After a few years, I stopped composing, as I shifted from music composition into teaching/performance and then into computer science. But I kept on working on LilyPond. In fact, I did more than ever. I kept on doing more and more.

In the past three days alone, I've exceeded 20 hours of LilyPond work. Not "using lilypond for composition", not "using lilypond to generate images for my PhD research", and definitely not "using lilypond to research music notation or presentation or computational aesthetics" or anything research-oriented like that. No, 20 hours of mentoring new contributors, preparing the build system for the new website, getting the 2.12.3 release out, discussing documentation restructuring, etc. No wonder I've barely done 1 week of actual research over the past four months!

This has to change.

I hereby announce that starting tomorrow (21 Dec 2009), I'm only going to do 3 hours of lilypond work each day. That's still 21 hours a week, which is very respectable for a volunteer job. And it's not going to count working on other open-source projects; that time is separate from lilypond time.

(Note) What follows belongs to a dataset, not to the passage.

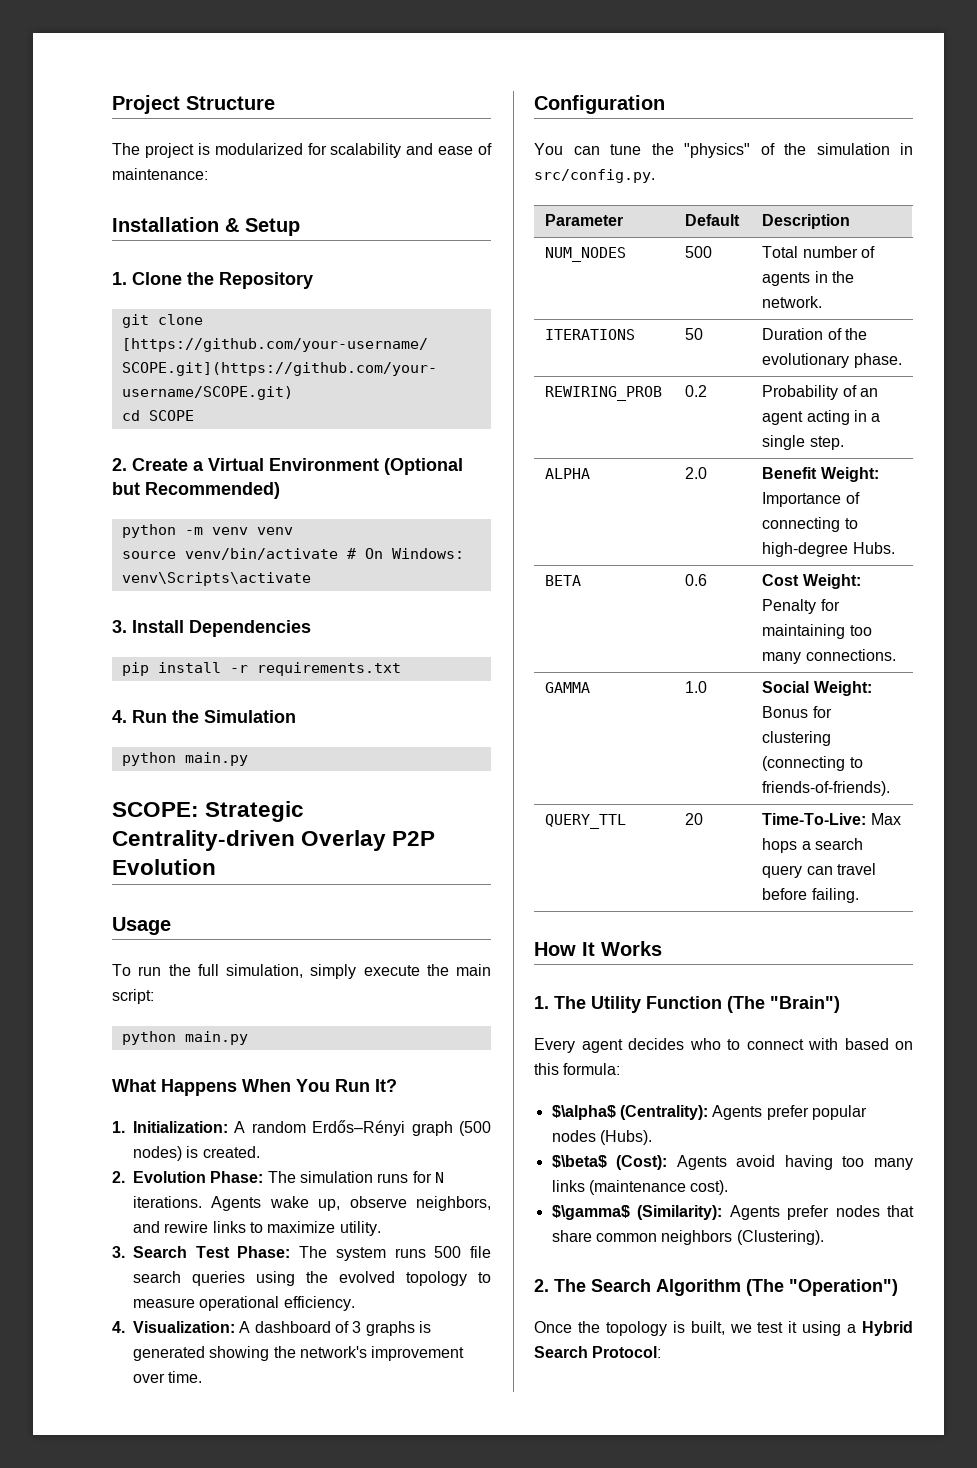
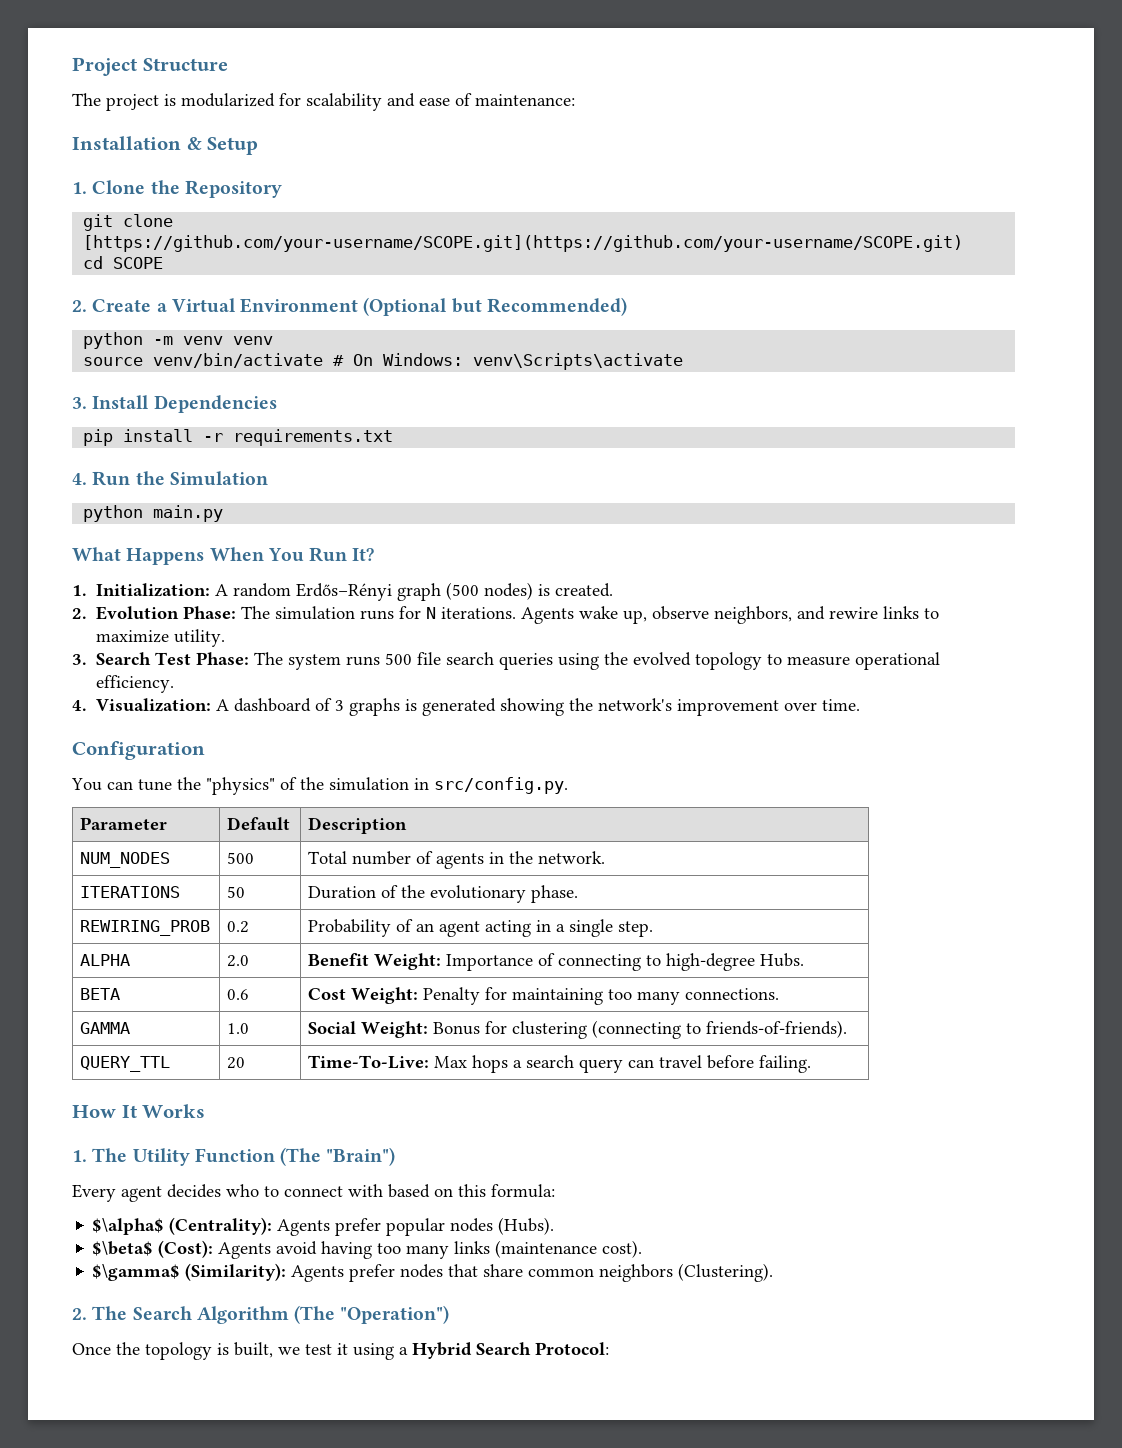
- SCOPE: Strategic Centrality-driven Overlay P2P Evolution
- Usage
- To run the full simulation, simply execute the main script:
- python main.py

My time will be carefully prioritized:

  1. Urgent emails.
  2. Mentoring contributors, new and old.
  3. Dealing with non-urgent emails.
  4. Working on stuff that only I can work on (the Grand Unified Builder, releases, and the website).
  5. Working on complicated stuff that I can do much faster than other people (large-scale documentation rearrangements, build system stuff, etc).
  6. Working on other issues.

I'll record time in 15-minute blocks; when I reach 3 hours, I'll stop for the day. My apologies in advance to any contributors who send me questions after this cut-off; you'll have to wait until the next day. Speaking of that, I define "a day" as "the period between waking up"; my sleep schedule sometimes has no relation to the visibility of the sun.

This will undoubtedly slow down lilypond development -- if we have a lot of new documentation contributors, then I'll be doing less release work. And it would be quite difficult for anybody else to pick up that slack; GUB is a beast to get running.

I make no apology for this; my time is my time, and I consider keeping new contributors happy to be more important in the long term than having more releases or better-quality releases. If anybody wants to volunteer to mentor a few people, that would obviously reduce the burden on me, thereby allowing me to spend more time on releases, the build system, or whatever else occurs at a lower priority level.